++++ Extracted data ++++

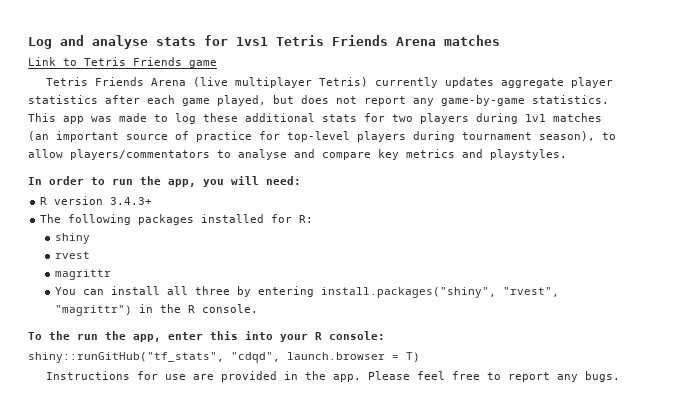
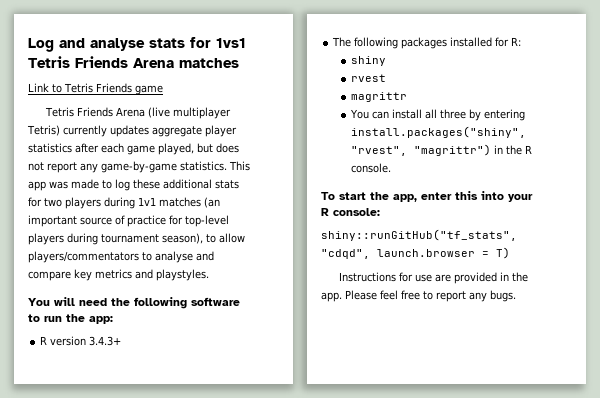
- In order to run the app, you will need:
+ You will need the following software to run the app:
- To the run the app, enter this into your R console:
+ To start the app, enter this into your R console:

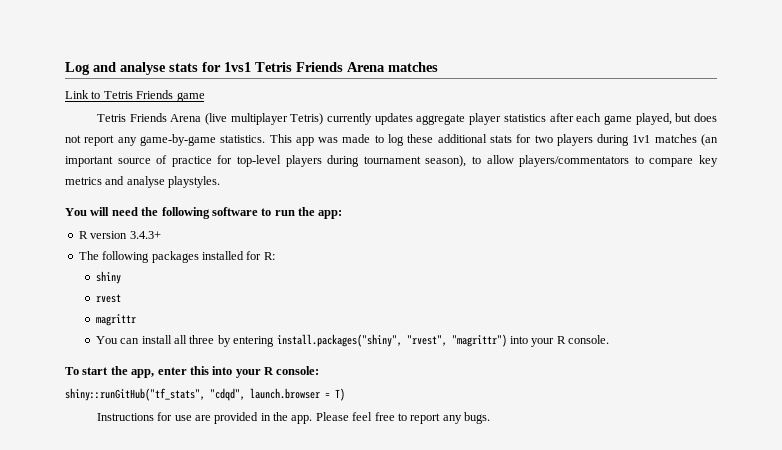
- This app was made to log these additional stats for two players during 1v1 matches (an important source of practice for top-level players during tournament season), to allow players/commentators to analyse and compare key metrics and playstyles.
+ This app was made to log these additional stats for two players during 1v1 matches (an important source of practice for top-level players during tournament season), to allow players/commentators to compare key metrics and analyse playstyles.
- You can install all three by entering install.packages("shiny", "rvest", "magrittr") in the R console.
+ You can install all three by entering install.packages("shiny", "rvest", "magrittr") into your R console.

++++

→ Assignment
Give back every entry word for word, and drop the pictures as you go.

→ Solution for this exercise
- In order to run the app, you will need:
+ You will need the following software to run the app:
- To the run the app, enter this into your R console:
+ To start the app, enter this into your R console:

- This app was made to log these additional stats for two players during 1v1 matches (an important source of practice for top-level players during tournament season), to allow players/commentators to analyse and compare key metrics and playstyles.
+ This app was made to log these additional stats for two players during 1v1 matches (an important source of practice for top-level players during tournament season), to allow players/commentators to compare key metrics and analyse playstyles.
- You can install all three by entering install.packages("shiny", "rvest", "magrittr") in the R console.
+ You can install all three by entering install.packages("shiny", "rvest", "magrittr") into your R console.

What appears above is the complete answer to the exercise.